## To do:
An exact transcription of all the records below is required, without any images.

>>

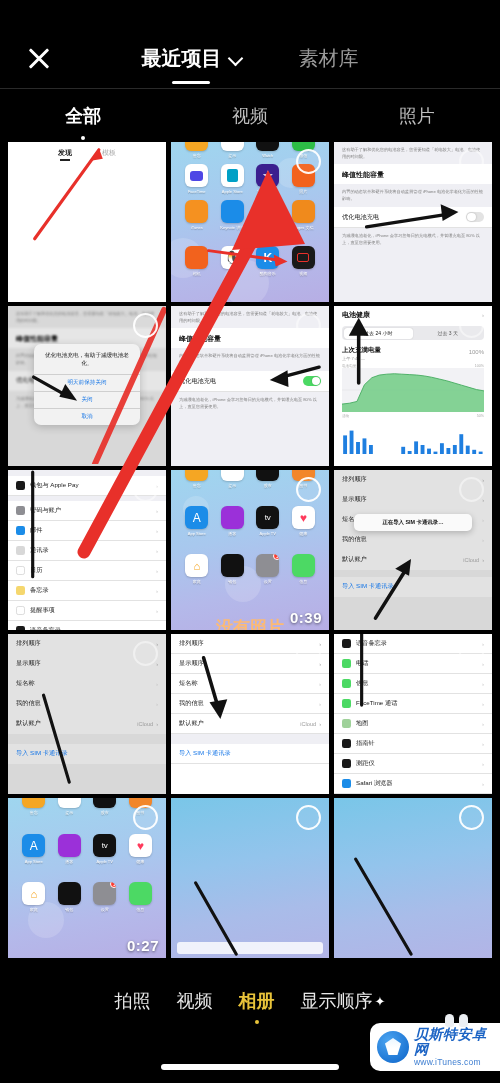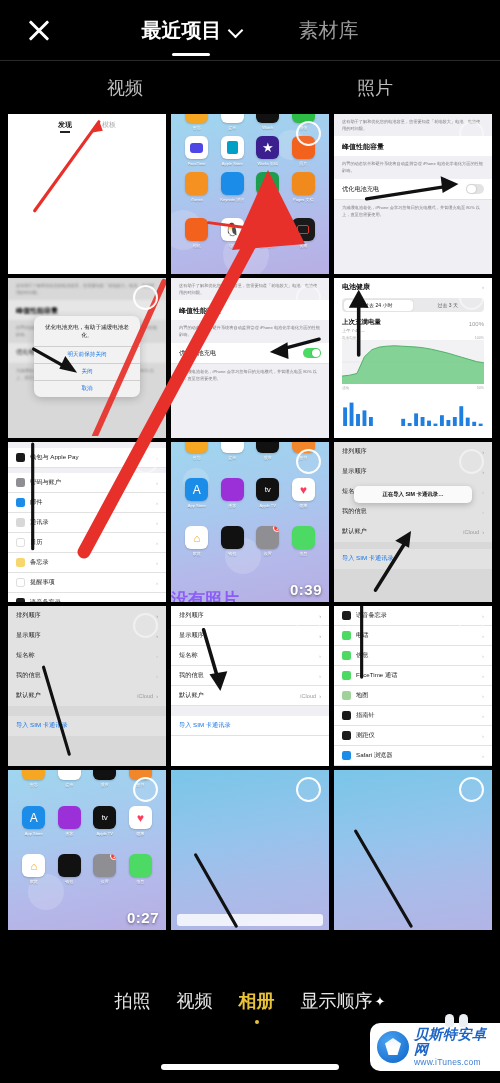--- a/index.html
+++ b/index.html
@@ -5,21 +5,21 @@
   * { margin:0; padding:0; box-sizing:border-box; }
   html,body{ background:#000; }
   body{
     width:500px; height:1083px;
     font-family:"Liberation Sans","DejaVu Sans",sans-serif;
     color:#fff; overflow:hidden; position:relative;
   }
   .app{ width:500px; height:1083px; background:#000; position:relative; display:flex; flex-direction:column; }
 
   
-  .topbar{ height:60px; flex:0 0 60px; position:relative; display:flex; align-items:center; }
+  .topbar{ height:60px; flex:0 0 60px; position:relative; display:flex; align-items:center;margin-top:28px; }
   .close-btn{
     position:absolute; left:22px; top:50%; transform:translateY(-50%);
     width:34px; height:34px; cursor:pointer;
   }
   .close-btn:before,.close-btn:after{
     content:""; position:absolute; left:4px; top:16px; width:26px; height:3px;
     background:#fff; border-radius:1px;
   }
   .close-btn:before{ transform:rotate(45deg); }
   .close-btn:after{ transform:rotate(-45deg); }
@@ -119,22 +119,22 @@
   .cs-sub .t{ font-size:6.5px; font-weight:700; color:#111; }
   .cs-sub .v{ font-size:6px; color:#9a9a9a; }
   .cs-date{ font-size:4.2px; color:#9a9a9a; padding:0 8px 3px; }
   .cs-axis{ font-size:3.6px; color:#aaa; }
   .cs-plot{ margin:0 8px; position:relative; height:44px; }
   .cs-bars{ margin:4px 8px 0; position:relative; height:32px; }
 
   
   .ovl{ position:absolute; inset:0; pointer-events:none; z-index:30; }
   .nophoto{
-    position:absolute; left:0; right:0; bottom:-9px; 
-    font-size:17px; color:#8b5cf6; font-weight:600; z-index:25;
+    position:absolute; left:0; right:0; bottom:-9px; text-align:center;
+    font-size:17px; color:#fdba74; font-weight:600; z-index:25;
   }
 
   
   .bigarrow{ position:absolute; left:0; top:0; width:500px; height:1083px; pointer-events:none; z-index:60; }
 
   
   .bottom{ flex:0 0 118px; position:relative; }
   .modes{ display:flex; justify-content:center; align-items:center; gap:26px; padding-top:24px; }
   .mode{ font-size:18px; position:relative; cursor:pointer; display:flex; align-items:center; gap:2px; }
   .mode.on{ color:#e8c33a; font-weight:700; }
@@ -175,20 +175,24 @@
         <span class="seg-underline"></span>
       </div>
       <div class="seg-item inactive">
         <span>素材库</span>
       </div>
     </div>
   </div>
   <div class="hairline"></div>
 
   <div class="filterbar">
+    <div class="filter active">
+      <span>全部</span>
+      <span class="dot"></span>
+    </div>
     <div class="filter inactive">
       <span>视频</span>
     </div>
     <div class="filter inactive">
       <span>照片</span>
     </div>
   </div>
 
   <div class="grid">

<<

## Response to this task:
--- a/index.html
+++ b/index.html
@@ -5,21 +5,21 @@
   * { margin:0; padding:0; box-sizing:border-box; }
   html,body{ background:#000; }
   body{
     width:500px; height:1083px;
     font-family:"Liberation Sans","DejaVu Sans",sans-serif;
     color:#fff; overflow:hidden; position:relative;
   }
   .app{ width:500px; height:1083px; background:#000; position:relative; display:flex; flex-direction:column; }
 
   
-  .topbar{ height:60px; flex:0 0 60px; position:relative; display:flex; align-items:center; }
+  .topbar{ height:60px; flex:0 0 60px; position:relative; display:flex; align-items:center;margin-top:28px; }
   .close-btn{
     position:absolute; left:22px; top:50%; transform:translateY(-50%);
     width:34px; height:34px; cursor:pointer;
   }
   .close-btn:before,.close-btn:after{
     content:""; position:absolute; left:4px; top:16px; width:26px; height:3px;
     background:#fff; border-radius:1px;
   }
   .close-btn:before{ transform:rotate(45deg); }
   .close-btn:after{ transform:rotate(-45deg); }
@@ -119,22 +119,22 @@
   .cs-sub .t{ font-size:6.5px; font-weight:700; color:#111; }
   .cs-sub .v{ font-size:6px; color:#9a9a9a; }
   .cs-date{ font-size:4.2px; color:#9a9a9a; padding:0 8px 3px; }
   .cs-axis{ font-size:3.6px; color:#aaa; }
   .cs-plot{ margin:0 8px; position:relative; height:44px; }
   .cs-bars{ margin:4px 8px 0; position:relative; height:32px; }
 
   
   .ovl{ position:absolute; inset:0; pointer-events:none; z-index:30; }
   .nophoto{
-    position:absolute; left:0; right:0; bottom:-9px; 
-    font-size:17px; color:#8b5cf6; font-weight:600; z-index:25;
+    position:absolute; left:0; right:0; bottom:-9px; text-align:center;
+    font-size:17px; color:#fdba74; font-weight:600; z-index:25;
   }
 
   
   .bigarrow{ position:absolute; left:0; top:0; width:500px; height:1083px; pointer-events:none; z-index:60; }
 
   
   .bottom{ flex:0 0 118px; position:relative; }
   .modes{ display:flex; justify-content:center; align-items:center; gap:26px; padding-top:24px; }
   .mode{ font-size:18px; position:relative; cursor:pointer; display:flex; align-items:center; gap:2px; }
   .mode.on{ color:#e8c33a; font-weight:700; }
@@ -175,20 +175,24 @@
         <span class="seg-underline"></span>
       </div>
       <div class="seg-item inactive">
         <span>素材库</span>
       </div>
     </div>
   </div>
   <div class="hairline"></div>
 
   <div class="filterbar">
+    <div class="filter active">
+      <span>全部</span>
+      <span class="dot"></span>
+    </div>
     <div class="filter inactive">
       <span>视频</span>
     </div>
     <div class="filter inactive">
       <span>照片</span>
     </div>
   </div>
 
   <div class="grid">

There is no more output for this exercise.